Des morts en fait facilement explicables

Au début, des explications scientifiques plus farfelues les unes que les autres fusent. On avance que l’huile d’amande douce présente sur les bandelettes qui entourent la momie s’est transformée en cyanure. Ou alors, on avait à l’époque enduit les bougies de cire d’arsenic. Ou bien un virus vieux de 3 000 ans a provoqué des pneumonies asphyxiantes chez les archéologues. Mieux : une forte concentration en radioactivité est responsable de la tragédie.

Dans un premier temps, les théories du cyanure ou de l’arsenic sont tout simplement fausses. Pour ce qui est des pneumonies asphyxiantes, c’est un peu plus compliqué. D’abord, un virus âgé de 3 millénaires n’a pas pu entraîner la mort des archéologues. En effet, un virus ne peut pas survivre aussi longtemps dans un milieu non vivant. On pense alors à des champignons qui auraient irrité les poumons des victimes, les murs du tombeau en étant infestés.

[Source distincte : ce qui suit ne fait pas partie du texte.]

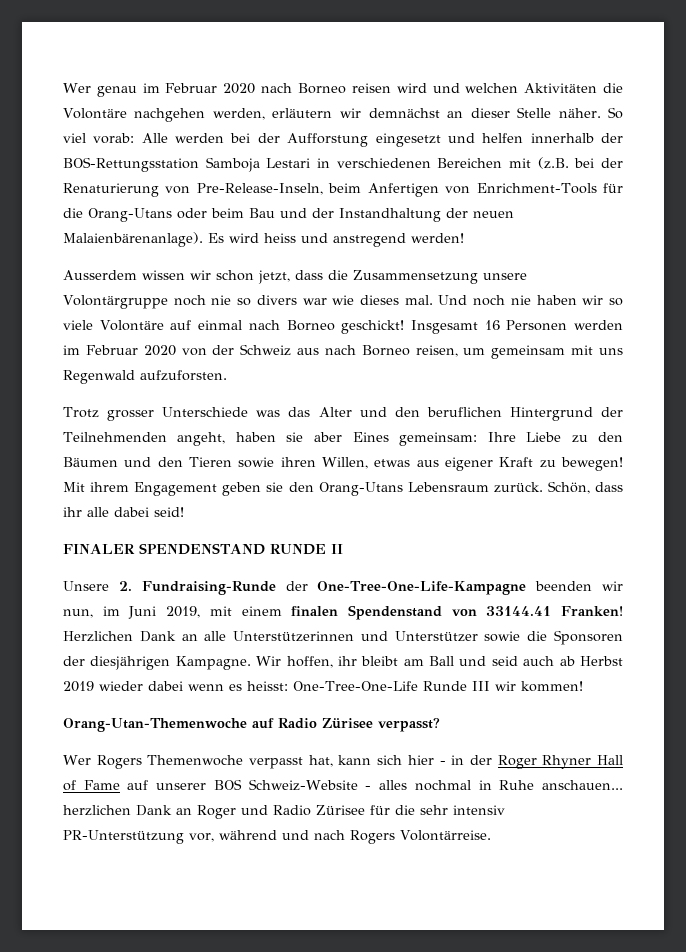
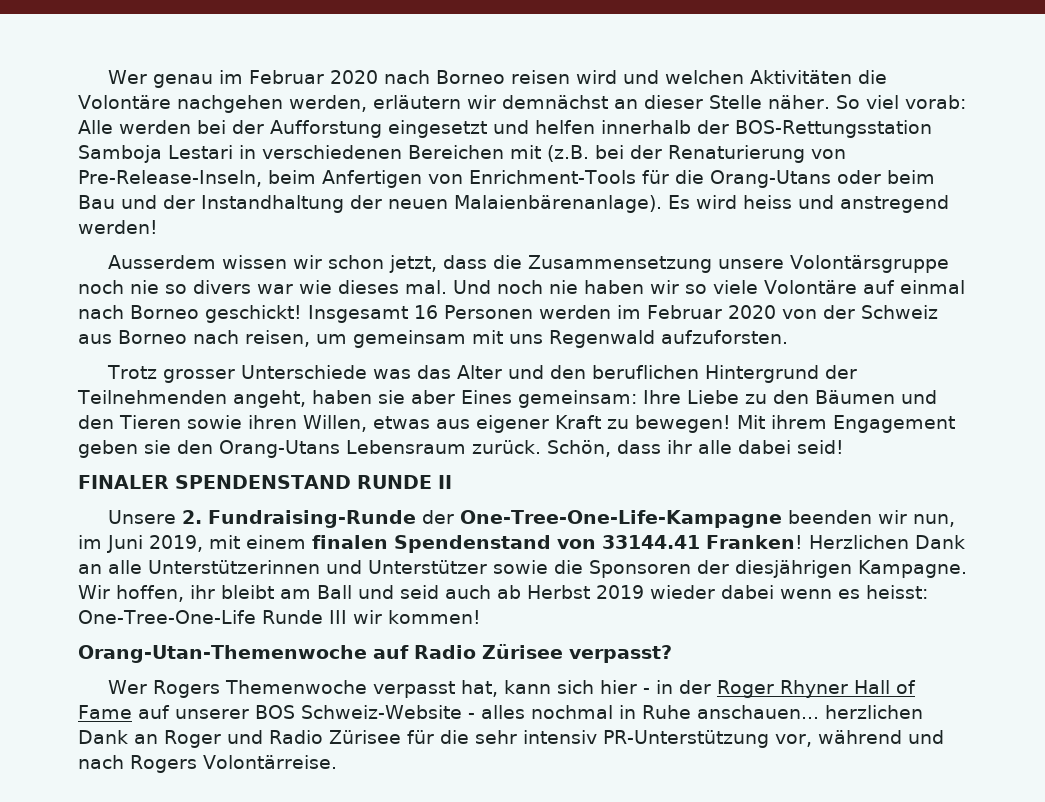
[63,295,168,309] Volontärgruppe -> [790,255,950,273] Volontärsgruppe
[324,345,410,356] nach Borneo -> [118,330,239,344] Borneo nach

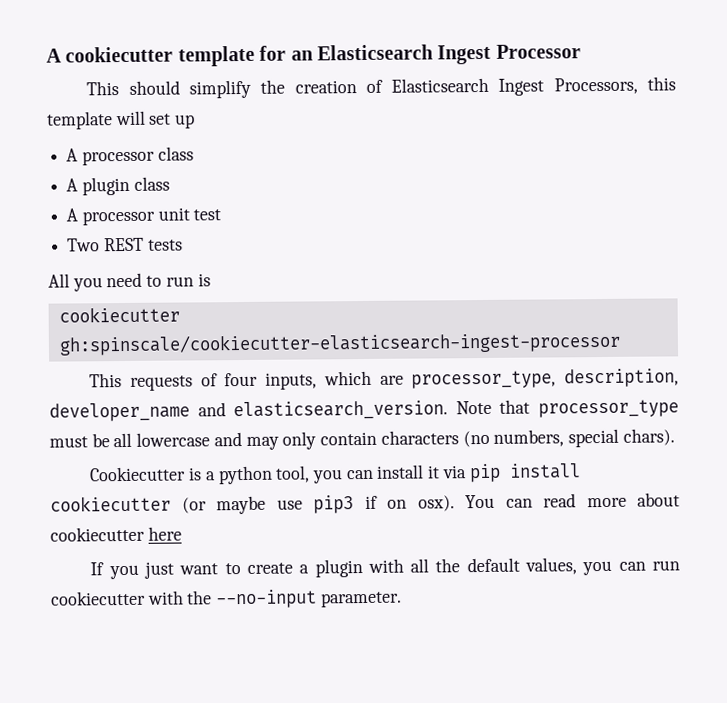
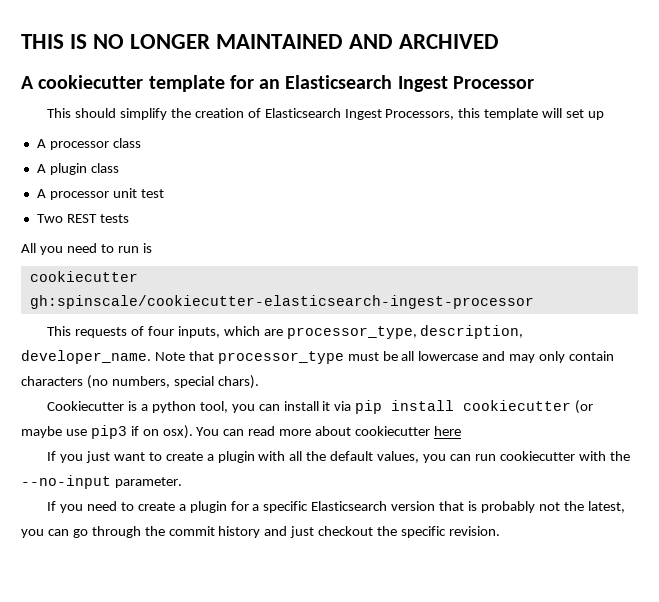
(46, 55) none -> [21,34,500,49] THIS IS NO LONGER MAINTAINED AND ARCHIVED //
[49,400,449,422] developer_name and elasticsearch_version. -> [21,350,151,364] developer_name.
(402, 599) none -> [47,501,625,513] [21,526,500,538] // If you need to create a plugin for a specific Elasticsearch version that is probably not the latest, you can go through the commit history and just checkout the specific revision.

Ensuite, on accusa la grande quantité de nourriture laissée au pharaon. Celle-ci se serait décomposée et aurait formé de la moisissure, qui se serait elle-même décomposée en particules de poussière organique fortement allergènes. Néanmoins, le champignon provoquant une maladie entraînant le type de pneumonie des archéologues n’a pas pu se développer dans la chambre funéraire. Finalement, des moisissures fréquemment retrouvées sur des momies pourraient être les responsables de la tragédie.

Pourtant, même si la théorie de la moisissure est plausible, de nombreuses personnes se sont empressées d’aller voir le tombeau à sa découverte, sans pour autant en mourir…

L'intérieur du tombeau de Toutânkhamon - Cultea
L’intérieur du tombeau de Toutânkhamon.

D’autres morts sans lien avec le tombeau de Toutânkhamon

Tout d’abord, Carnarvon est mort d’une piqûre de moustique au visage qui se serait infectée. En plus de cela, il aurait attrapé une pneumonie, et, les deux combinés auraient provoqué un sepsis mortel. Par la suite, Evelyn-White s’est pendu, alors que le colonel Herbert est mort des suites d’une opération des dents. Carter quant à lui décède des années plus tard, en 1939. Il en est de même pour Élisabeth de Belgique, qui avait visité la tombe du pharaon. La reine belge ne meurt que plus de 40 ans après les faits. Enfin, la fille de Lord Carnarvon s’éteint dans les années 1980, alors qu’elle avait passé de nombreuses heures dans le tombeau.

On retrouve des références à la malédiction de Toutânkhamon dans beaucoup de livres, films et jeux vidéo. Agatha Christie est d’ailleurs la première à s’en inspirer pour l’écriture de son livre L’Aventure du tombeau égyptien, paru en 1923. De plus, Arthur Conan Doyle a aidé à la propagation de la malédiction. Il racontait en effet que des prêtres avaient jeté des sorts magiques pour protéger la sépulture. Malgré tout, on sait aujourd’hui que la malédiction n’est qu’une légende urbaine, et que la plupart des morts sont parfaitement explicables.